The show, Auspicious Bronze ware in the Prosperous Era, is the debut of the inscribed bronze pieces, which provide new clues that might revise the conclusions of the massive archaeological investigation into the Xia, Shang and Zhou Dynasties (2070-256 B.C.).
In late January, 27 bronze pieces -- now lauded as national treasures -- were unearthed at Yangjia Village, Meixian County, northwest China's Shaanxi Province. Archeologists said they belonged to a royal family with the surname "Shan" believed to have lived during the reign of King Zhouxuan in the Western Zhou Dynasty (1100-771 B.C.).
The farmers, all villagers of Yangjia, were among the first to discover and protect the treasures. Their actions are said to demonstrate a heightened awareness among common Chinese people of cultural heritage conservation.
In recognition of their actions, the local government awarded each of the farmers 20,000 yuan (US$2,410) and invited them to Beijing for a holiday and to cut the ribbon for the opening of the exhibition.
One of the five, 50-year-old Wang Ningxian, said, "If I had sold the bronze ware, I would have made a good fortune. But I couldn’t break the law. If I find more cultural relics in the future, I will report them to the government as I did this time."

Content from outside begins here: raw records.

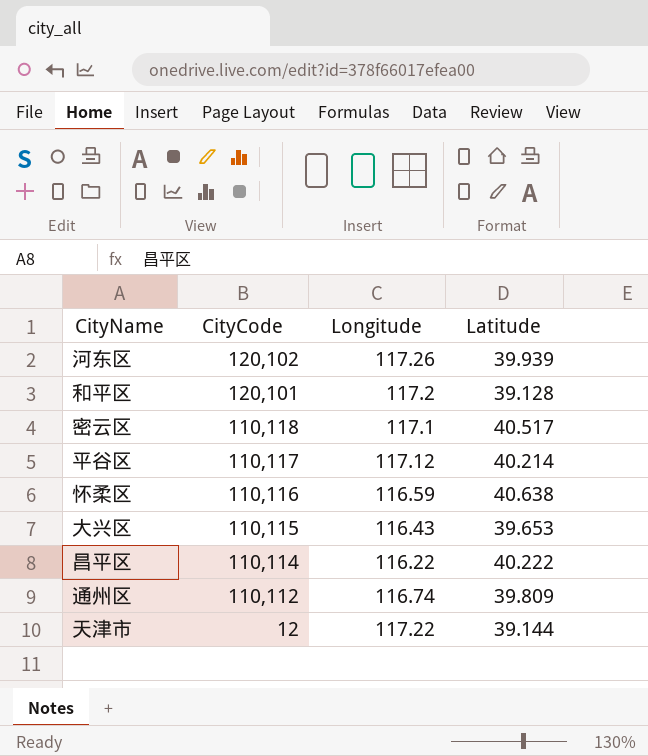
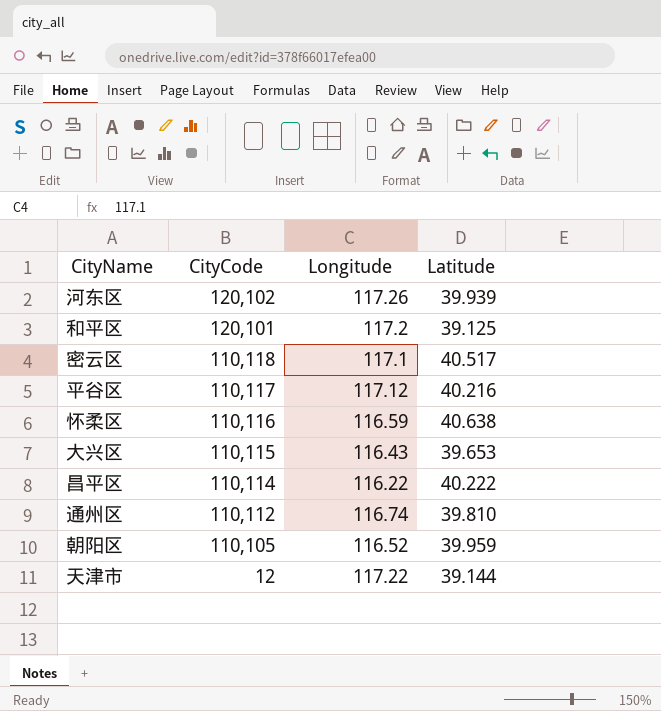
和平区 | Latitude: 39.128 -> 39.125
平谷区 | Latitude: 40.214 -> 40.216
通州区 | Latitude: 39.809 -> 39.810
row 朝阳区: none -> 110,105 | 116.52 | 39.959

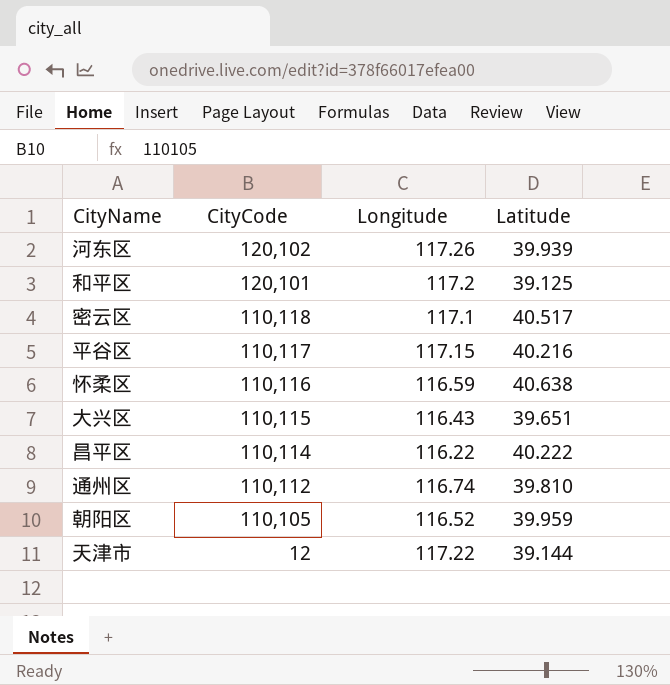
平谷区 | Longitude: 117.12 -> 117.15
大兴区 | Latitude: 39.653 -> 39.651

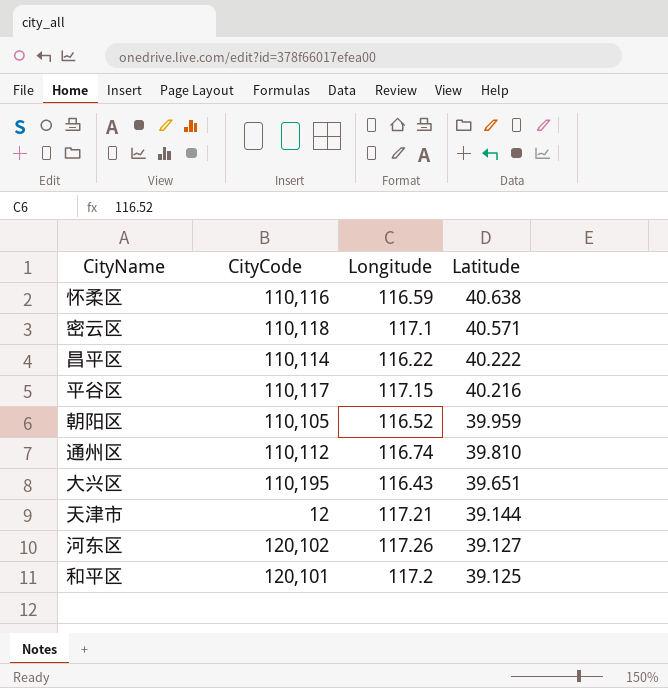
row order: CityCode descending -> Latitude descending
密云区 | Latitude: 40.517 -> 40.571
大兴区 | CityCode: 110,115 -> 110,195
天津市 | Longitude: 117.22 -> 117.21
河东区 | Latitude: 39.939 -> 39.127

It was reported that in September 2001, a bronze piece from the Western Zhou Dynasty changed hands for 9.24 million US dollars on the international auction market.
"The farmers' voluntary protection of historic relics is just as valuable as the discovery of the treasure trove, and contrasts sharply with the theft, smuggling and trafficking of cultural relics," Zhang Tinghao, director of the Cultural Heritage Bureau of Shaanxi Province, said at the ceremony.
The bronze ware include 12 "ding", cooking vessels each with two loop handles and three or four legs, nine "li", cooking tripods with hollow legs, and others such as kettle, dish, etc.
All of the pieces bear ancient Chinese characters, numbering more than 4,000 in total. The inscriptions, accounting for a quarter of all inscriptions on bronze pieces of the Western Zhou Dynasty unearthed in China, relate to the history of the 12 kings who ruled the dynasty, archaeologists said.
"The discovery of the bronze pieces may be listed among the most important archaeological discoveries in China over the past decade," said Li Xueqin, former president of the Research Institute of History under the Chinese Academy of Social Sciences and a senior researcher for the Xia, Shang and Zhou Dynasties Project.
Inscriptions on two of the bronze pieces embrace four chronological factors, namely year, month, phases of the moon, and Gan and Zhi signs, which are two sets of traditional Chinese signs, with one being taken from each set to form 60 pairs, designating years, months and days in ancient times, according to Li Xueqin.
The inscriptions are very important for revising the chronology of the Western Zhou Dynasty, Li said.
The government-backed Xia, Shang and Zhou Dynasties Project focused on compiling a relatively detailed chronology of the three dynasties, which has been lacking from historical records.
The Western Zhou Dynasty chronology compiled from the 1996 to 2000 stage of the project, whose initial results have been made public, failed to tally with inscriptions on the latest unearthed bronze ware.
The bronze ware exhibition will end on April 10.